Clark’s campaign focused heavily on endorsements by community leaders and included an election day video of support by Hollywood comic actor Zach Galifianakis, who is married to Clark’s cousin.
He also relied heavily on hundreds of volunteers to help get the vote out. He won despite polls that seemed to show his support lay mainly in the 35-and-under demographic — notoriously unreliable voters.
His campaign themes included running a more cost-effective city by focusing on more balanced growth in Saskatoon. He came out strongly against random streets checks or carding by police, while his opponents had more nuanced positions.
An emotional Moore addressed a crowd of supporters at Village Guitar on 20th Street shortly after 10 p.m., when most of the polls had reported and it was clear she would not be victorious.
She maintained that her campaign was one of the best experiences of her life and forced the other mayoral candidates to “raise the bar.”
Speaking with reporters later, she said she would take time over the next few days to reflect on how things turned out the way they did.
“Coming out strong and showing that kind of result early on in the campaign definitely was great on one hand because it got lots of attention and people started to take notice,” Moore said.
“But, on the other side of it, I also think I took a few hits of things that weren’t representative of my campaign and I found myself a few times on the defensive where I didn’t want to be because I wanted to be talking about policies and ideas and ways to move Saskatoon forward, and so those were some of the turning points for sure.”

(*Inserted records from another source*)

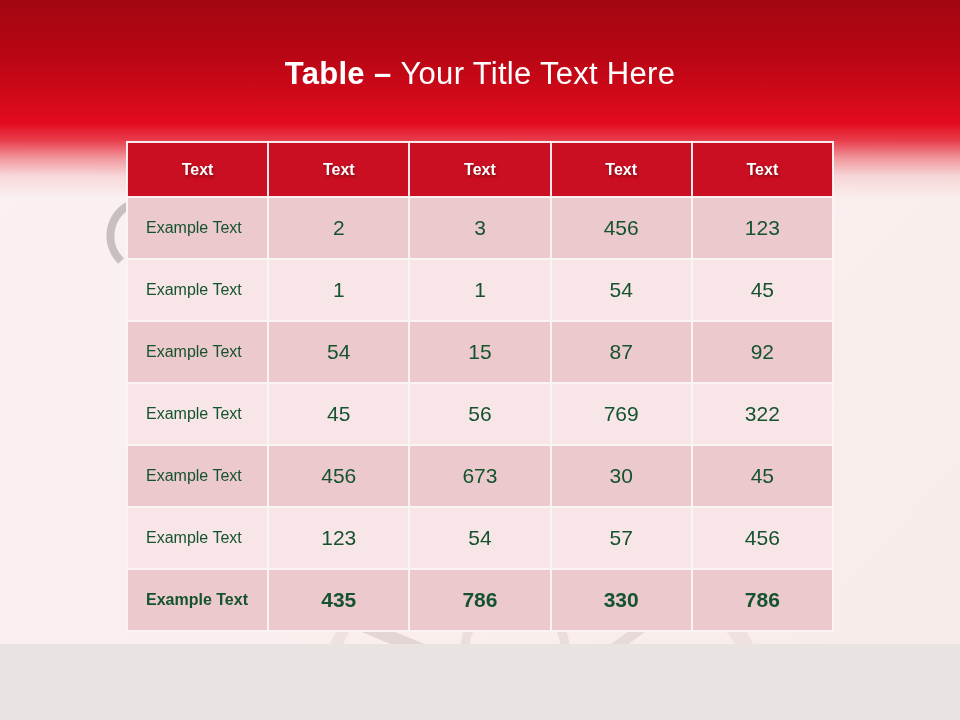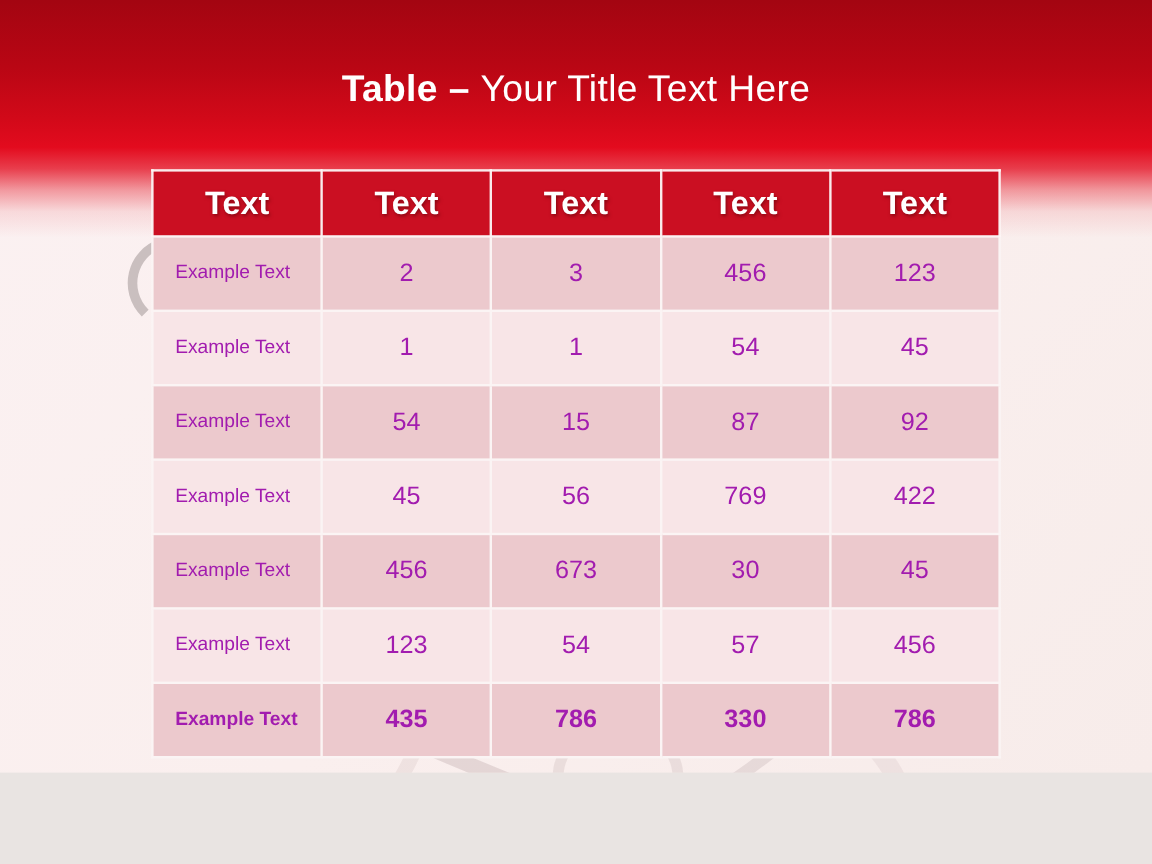--- a/index.html
+++ b/index.html
@@ -32,27 +32,27 @@
   .title .t-sep{font-weight:700;margin:0 9px;}
   
   .watermark{position:absolute;top:0;left:0;z-index:2;pointer-events:none;}
   
   .data-table{
     position:absolute;left:126px;top:141px;width:708px;z-index:3;
     border-collapse:collapse;table-layout:fixed;
   }
   .data-table th{
     background:#cb0f22;color:#ffffff;
-    font-size:27px;font-weight:700;height:51px;
+    font-size:16px;font-weight:700;height:51px;
     text-shadow:1px 2px 3px rgba(80,0,8,0.55);
     border:2px solid rgba(252,245,245,0.95);
     text-align:center;
   }
   .data-table td{
-    height:58px;font-size:21px;color:#a21caf;text-align:center;
+    height:58px;font-size:21px;color:#14532d;text-align:center;
     border:2px solid #fbf4f4;
   }
   .data-table td.label-cell{
     font-size:16px;text-align:left;padding-left:18px;
   }
   .data-table tr.row-dark  td{background:#ecc9cd;}
   .data-table tr.row-light td{background:#f8e5e7;}
   .data-table tr.row-total td{font-weight:700;}
 </style>
 </head>
@@ -107,21 +107,21 @@
           <td>54</td>
           <td>15</td>
           <td>87</td>
           <td>92</td>
         </tr>
         <tr class="row-light">
           <td class="label-cell">Example Text</td>
           <td>45</td>
           <td>56</td>
           <td>769</td>
-          <td>422</td>
+          <td>322</td>
         </tr>
         <tr class="row-dark">
           <td class="label-cell">Example Text</td>
           <td>456</td>
           <td>673</td>
           <td>30</td>
           <td>45</td>
         </tr>
         <tr class="row-light">
           <td class="label-cell">Example Text</td>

Atchison’s campaign thrived despite a video that attempted to make him look folksy, but was pulled from the Internet after it was mocked. An Atchison news conference on how to keep Saskatoon’s downtown vibrant was also interrupted by homeless protesters.
Mainstreet Research conducted seven random opinion polls for Postmedia throughout the campaign; at no point did the leading candidate hold a lead beyond the margin of error.
“Obviously a very exciting election campaign and it looks like Charlie Clark really was able to build that momentum,” said David Valentin, executive vice president for Mainstreet Research. “Really, what it came down to — I think — was getting out the vote.”
Moore surged into a slim lead in early October only to watch her support collapse after she struggled to explain several contradictory statements. On Friday, she was forced to apologize after a post on her Facebook page said Atchison and Clark had had their “hands in the public cookie jar” for years.
Moore is married to former two-time Saskatoon mayoral candidate Lenore Swystun. She took a leave from her job as a director with the provincial department of Social Services to run for mayor.